Exercise prompt: Copy each line of the data that has "indent" in it.

Extracted information:
★ ★ ★

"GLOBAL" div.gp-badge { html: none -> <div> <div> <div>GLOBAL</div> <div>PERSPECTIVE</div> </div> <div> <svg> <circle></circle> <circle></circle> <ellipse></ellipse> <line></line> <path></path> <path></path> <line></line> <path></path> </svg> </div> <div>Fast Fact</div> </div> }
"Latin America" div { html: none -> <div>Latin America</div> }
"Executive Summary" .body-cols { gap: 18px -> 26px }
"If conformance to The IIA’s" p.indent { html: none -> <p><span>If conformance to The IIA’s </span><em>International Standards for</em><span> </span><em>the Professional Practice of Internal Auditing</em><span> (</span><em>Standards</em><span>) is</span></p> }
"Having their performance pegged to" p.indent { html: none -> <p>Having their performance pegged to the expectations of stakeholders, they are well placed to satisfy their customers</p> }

★ ★ ★

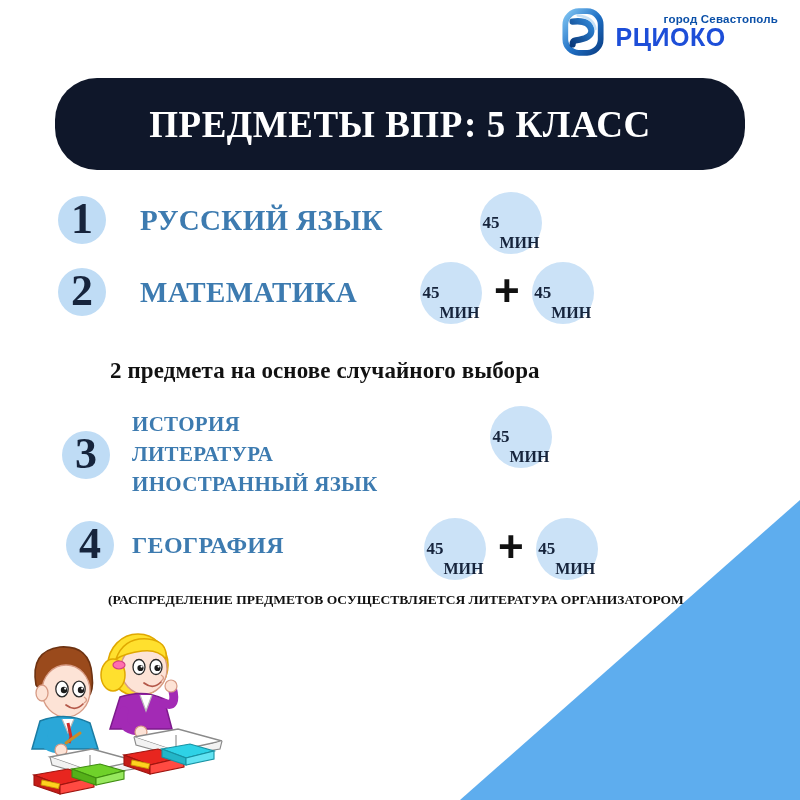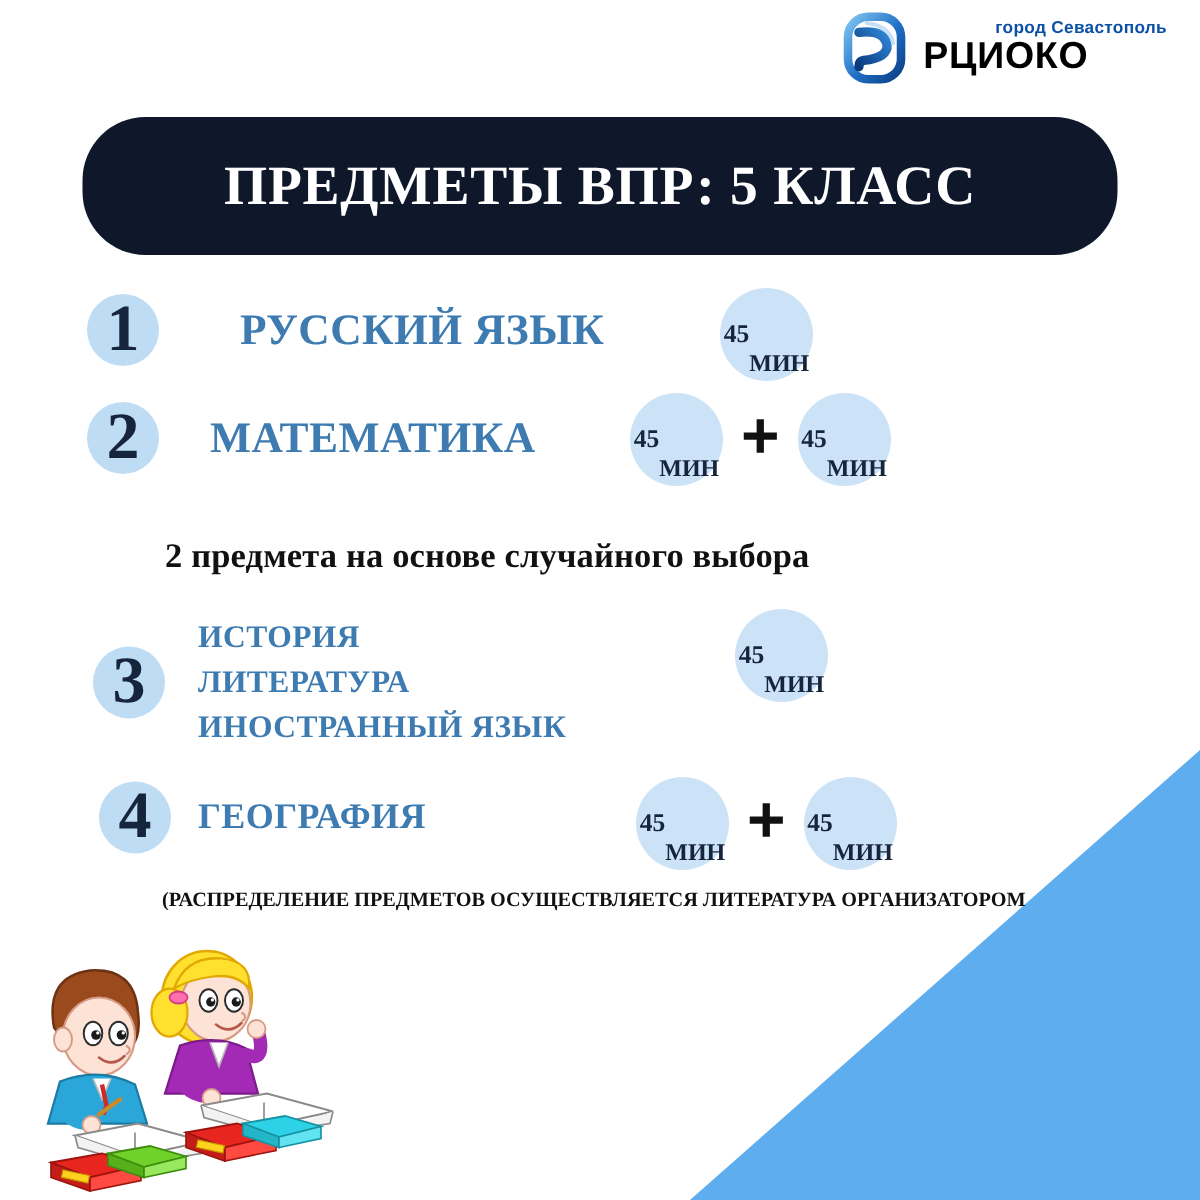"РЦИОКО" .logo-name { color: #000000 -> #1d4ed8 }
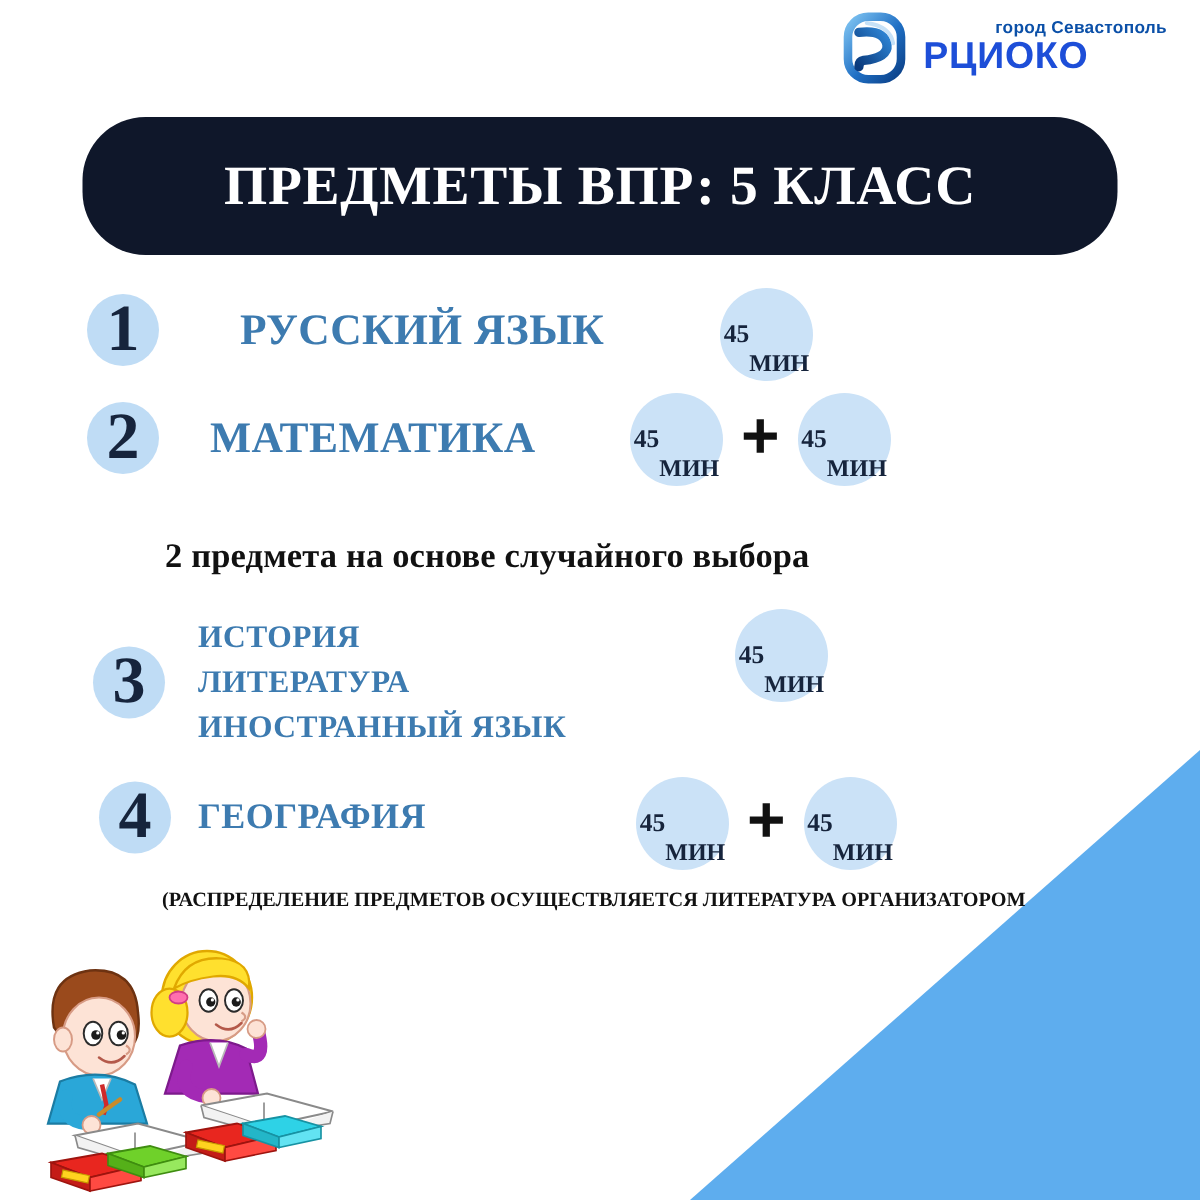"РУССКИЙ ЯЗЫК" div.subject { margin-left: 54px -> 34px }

★ ★ ★

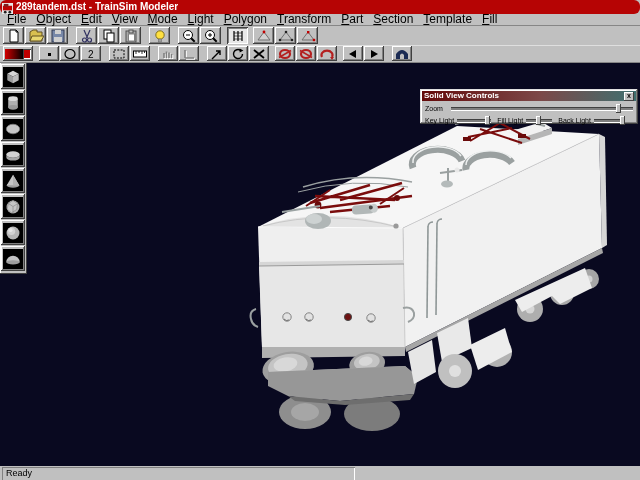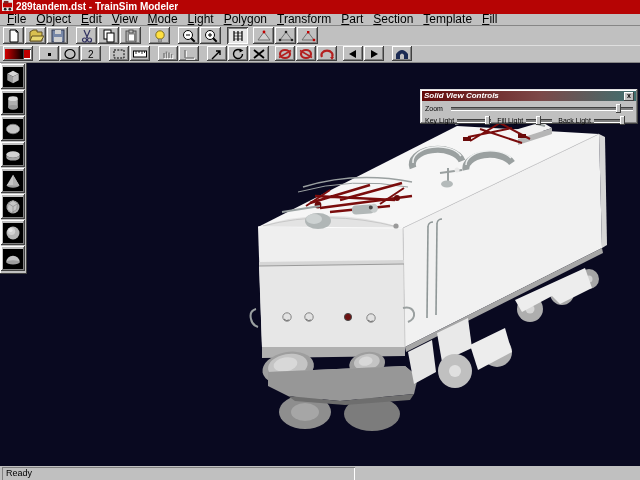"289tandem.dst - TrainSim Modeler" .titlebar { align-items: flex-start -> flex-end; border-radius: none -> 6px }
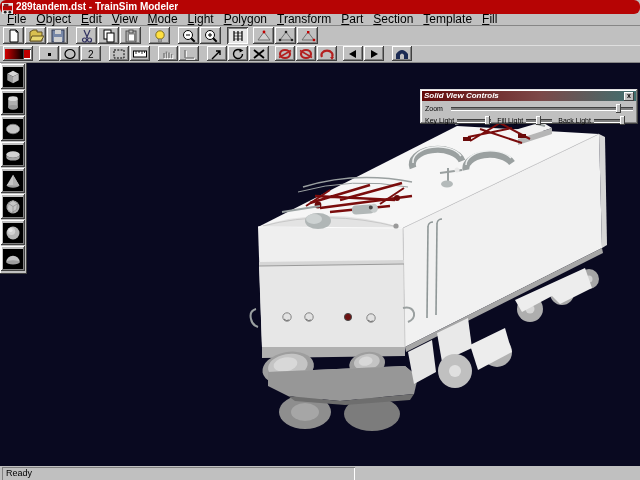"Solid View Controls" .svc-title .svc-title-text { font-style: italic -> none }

★ ★ ★

Answer for this exercise:
"If conformance to The IIA’s" p.indent { html: none -> <p><span>If conformance to The IIA’s </span><em>International Standards for</em><span> </span><em>the Professional Practice of Internal Auditing</em><span> (</span><em>Standards</em><span>) is</span></p> }
"Having their performance pegged to" p.indent { html: none -> <p>Having their performance pegged to the expectations of stakeholders, they are well placed to satisfy their customers</p> }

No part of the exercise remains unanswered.